» WHAT NEEDS TO BE DONE: Without the pictures, reproduce the records that follow exactly.

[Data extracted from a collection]
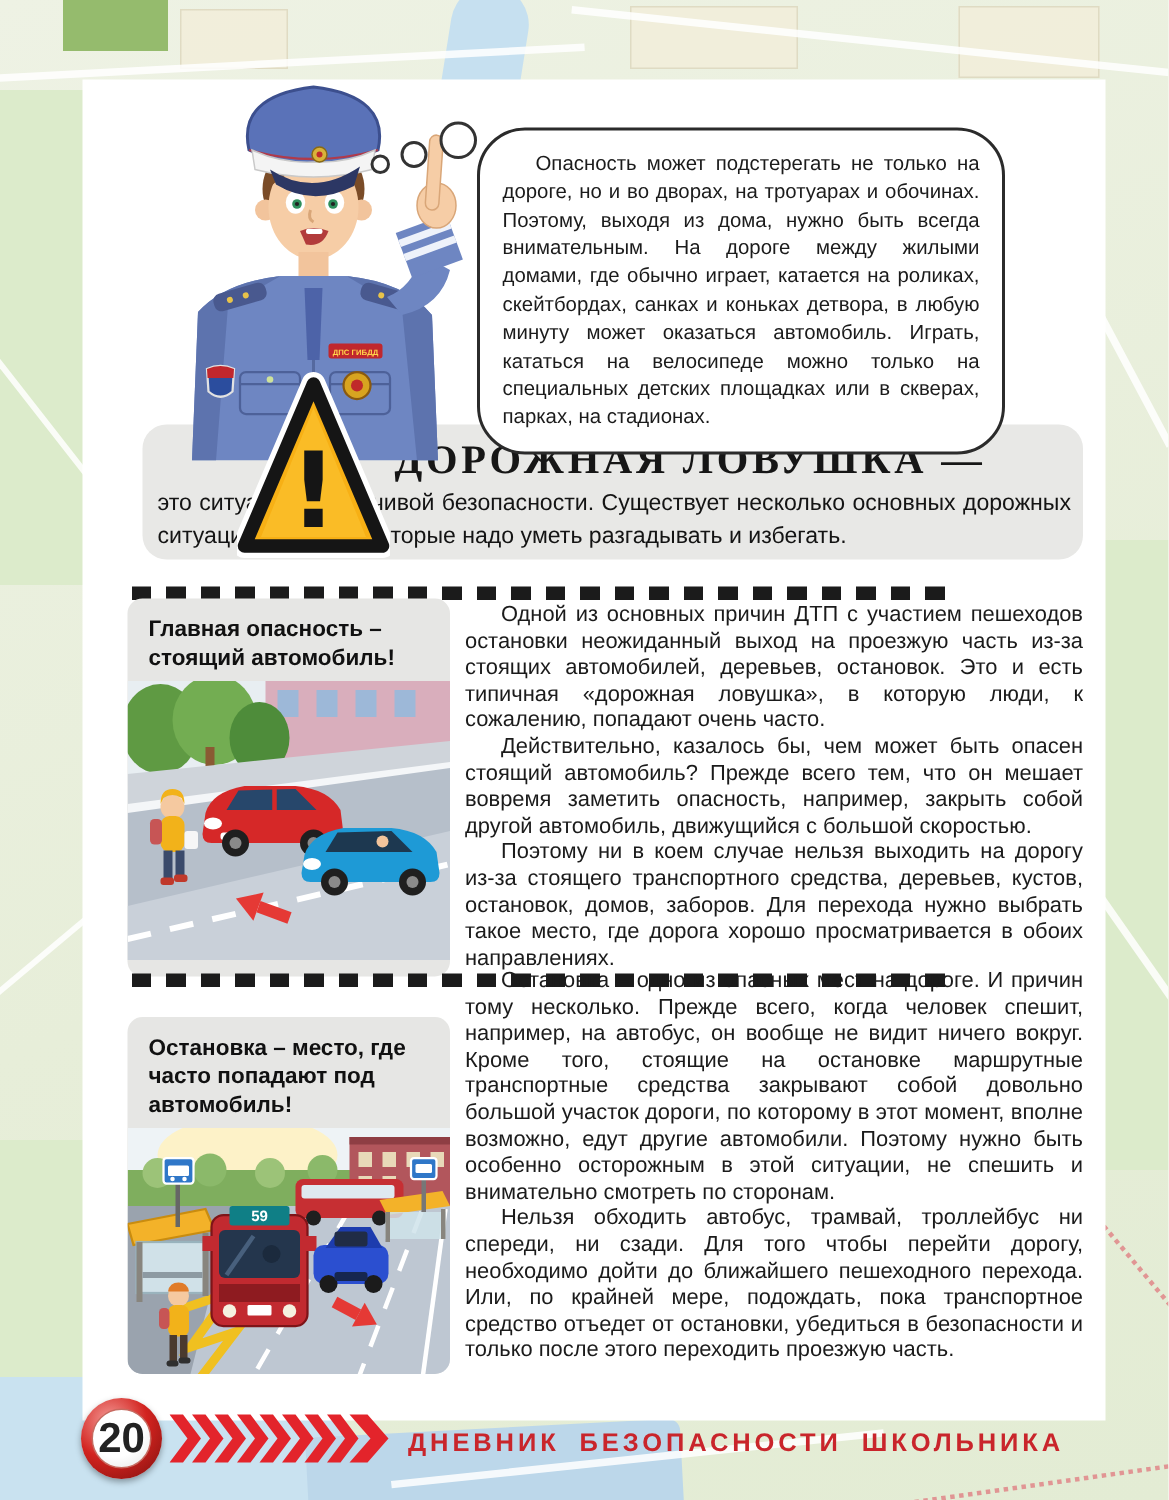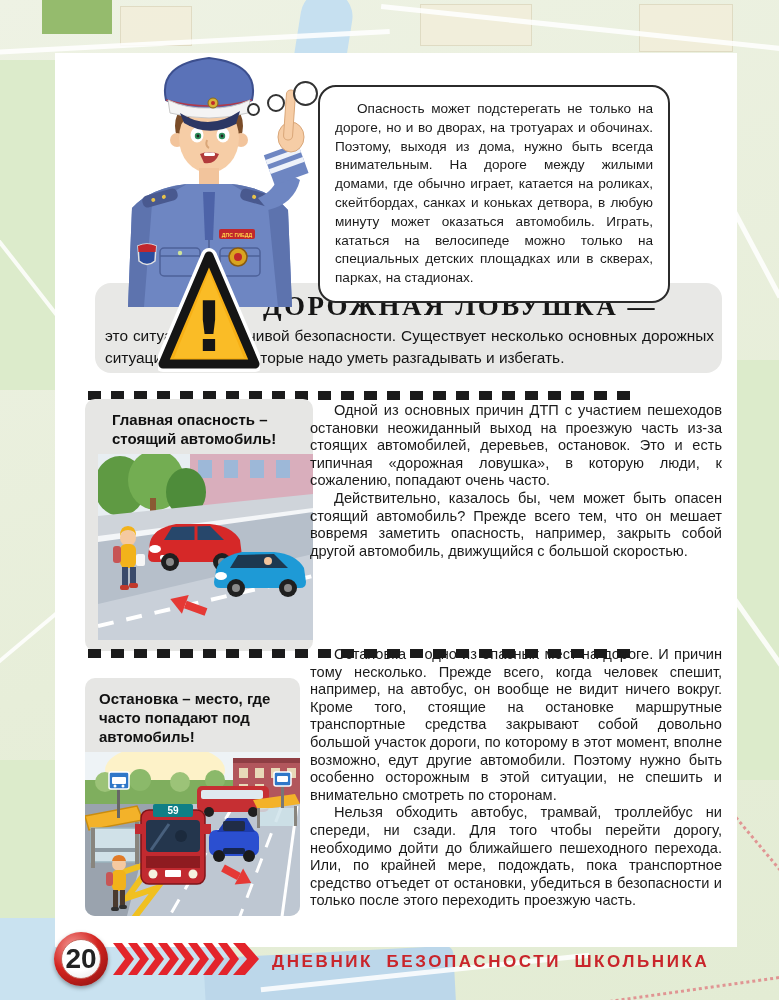--- a/index.html
+++ b/index.html
@@ -28,7 +28,7 @@
 
   
   .bubble{position:absolute;left:263px;top:32px;width:318px;min-height:140px;background:#fff;
-          border:2.5px solid #2b2b2b;border-radius:18px;padding:13px 15px;z-index:4;
+          border:2.5px solid #2b2b2b;border-radius:32px;padding:13px 15px;z-index:4;
           font-size:13.6px;line-height:18.8px;text-align:justify;color:#1b1b1b;}
   .bubble p{margin:0;text-indent:22px;}
 

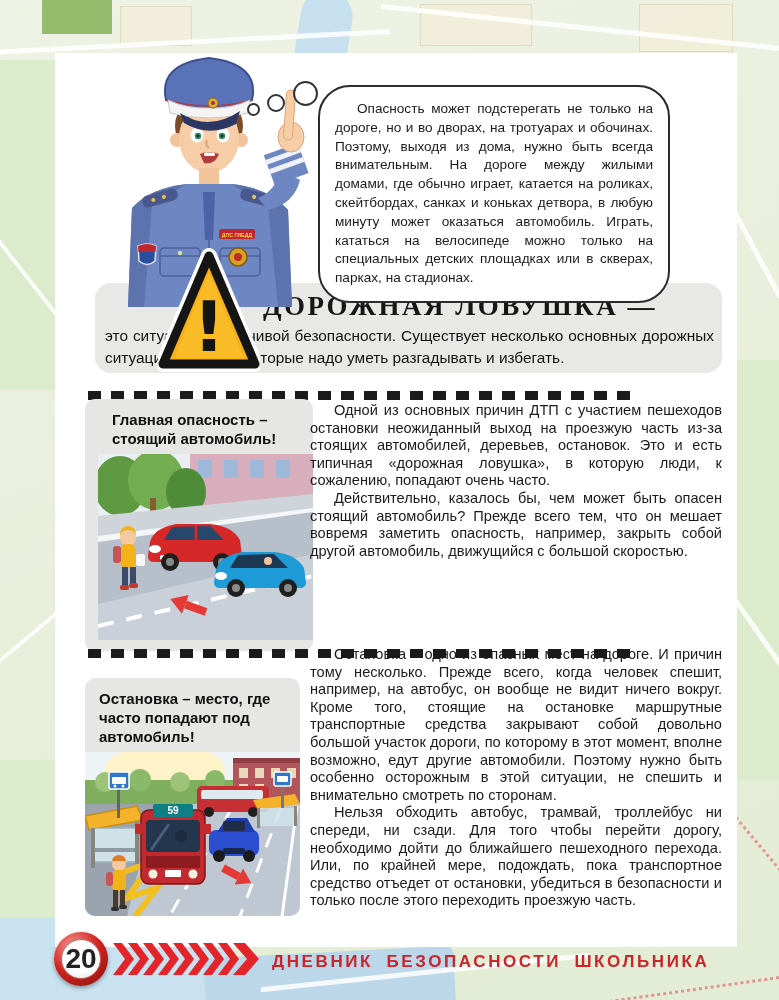--- a/index.html
+++ b/index.html
@@ -47,7 +47,7 @@
 
   
   .graybox{position:absolute;left:30px;width:215px;background:#e6e6e4;border-radius:10px;overflow:hidden;}
-  .graybox.g1{top:346px;height:252px;padding-left:13px;} .graybox.g2{top:625px;height:238px;}
+  .graybox.g1{top:346px;height:252px;} .graybox.g2{top:625px;height:238px;}
   .gb-title{margin:0;padding:11px 12px 6px 14px;font-weight:bold;font-size:15px;line-height:19px;color:#111;}
   .illo{display:block;width:215px;}
 

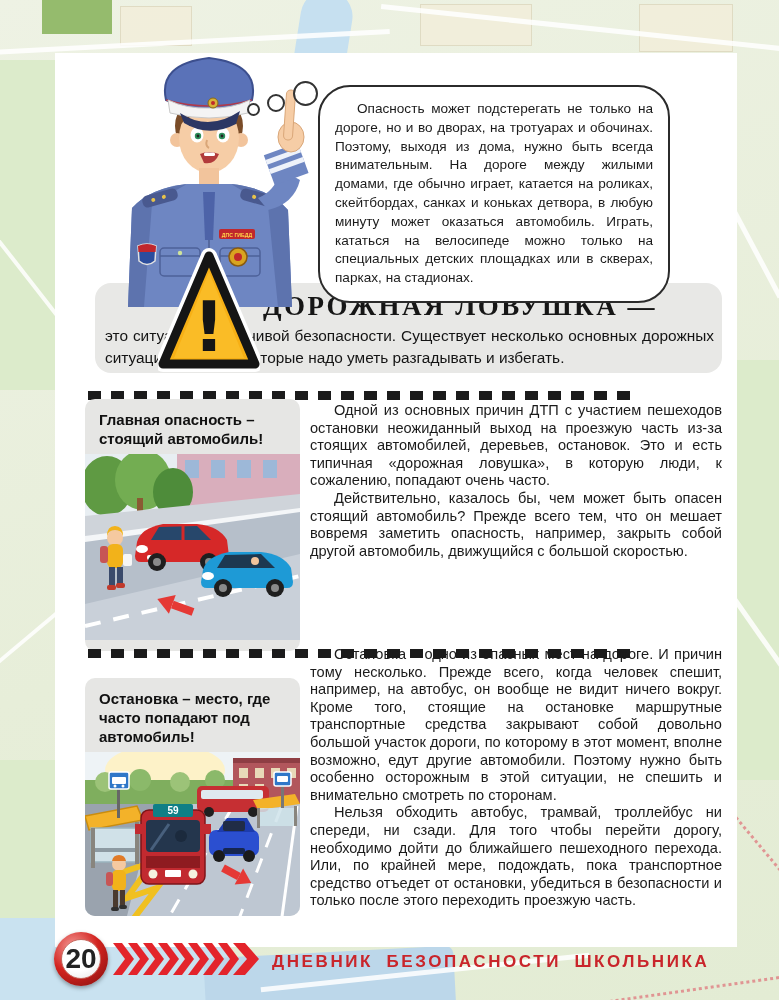--- a/index.html
+++ b/index.html
@@ -240,6 +240,7 @@
   <div class="coltext c1">
     <p>Одной из основных причин ДТП с участием пешеходов остановки неожиданный выход на проезжую часть из-за стоящих автомобилей, деревьев, остановок. Это и есть типичная «дорожная ловушка», в которую люди, к сожалению, попадают очень часто.</p>
     <p>Действительно, казалось бы, чем может быть опасен стоящий автомобиль? Прежде всего тем, что он мешает вовремя заметить опасность, например, закрыть собой другой автомобиль, движущийся с большой скоростью.</p>
+    <p>Поэтому ни в коем случае нельзя выходить на дорогу из-за стоящего транспортного средства, деревьев, кустов, остановок, домов, заборов. Для перехода нужно выбрать такое место, где дорога хорошо просматривается в обоих направлениях.</p>
   </div>
 
   <div class="dashes d2"></div>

» OUTPUT OF THE TASK:
--- a/index.html
+++ b/index.html
@@ -28,7 +28,7 @@
 
   
   .bubble{position:absolute;left:263px;top:32px;width:318px;min-height:140px;background:#fff;
-          border:2.5px solid #2b2b2b;border-radius:18px;padding:13px 15px;z-index:4;
+          border:2.5px solid #2b2b2b;border-radius:32px;padding:13px 15px;z-index:4;
           font-size:13.6px;line-height:18.8px;text-align:justify;color:#1b1b1b;}
   .bubble p{margin:0;text-indent:22px;}
 

--- a/index.html
+++ b/index.html
@@ -47,7 +47,7 @@
 
   
   .graybox{position:absolute;left:30px;width:215px;background:#e6e6e4;border-radius:10px;overflow:hidden;}
-  .graybox.g1{top:346px;height:252px;padding-left:13px;} .graybox.g2{top:625px;height:238px;}
+  .graybox.g1{top:346px;height:252px;} .graybox.g2{top:625px;height:238px;}
   .gb-title{margin:0;padding:11px 12px 6px 14px;font-weight:bold;font-size:15px;line-height:19px;color:#111;}
   .illo{display:block;width:215px;}
 

--- a/index.html
+++ b/index.html
@@ -240,6 +240,7 @@
   <div class="coltext c1">
     <p>Одной из основных причин ДТП с участием пешеходов остановки неожиданный выход на проезжую часть из-за стоящих автомобилей, деревьев, остановок. Это и есть типичная «дорожная ловушка», в которую люди, к сожалению, попадают очень часто.</p>
     <p>Действительно, казалось бы, чем может быть опасен стоящий автомобиль? Прежде всего тем, что он мешает вовремя заметить опасность, например, закрыть собой другой автомобиль, движущийся с большой скоростью.</p>
+    <p>Поэтому ни в коем случае нельзя выходить на дорогу из-за стоящего транспортного средства, деревьев, кустов, остановок, домов, заборов. Для перехода нужно выбрать такое место, где дорога хорошо просматривается в обоих направлениях.</p>
   </div>
 
   <div class="dashes d2"></div>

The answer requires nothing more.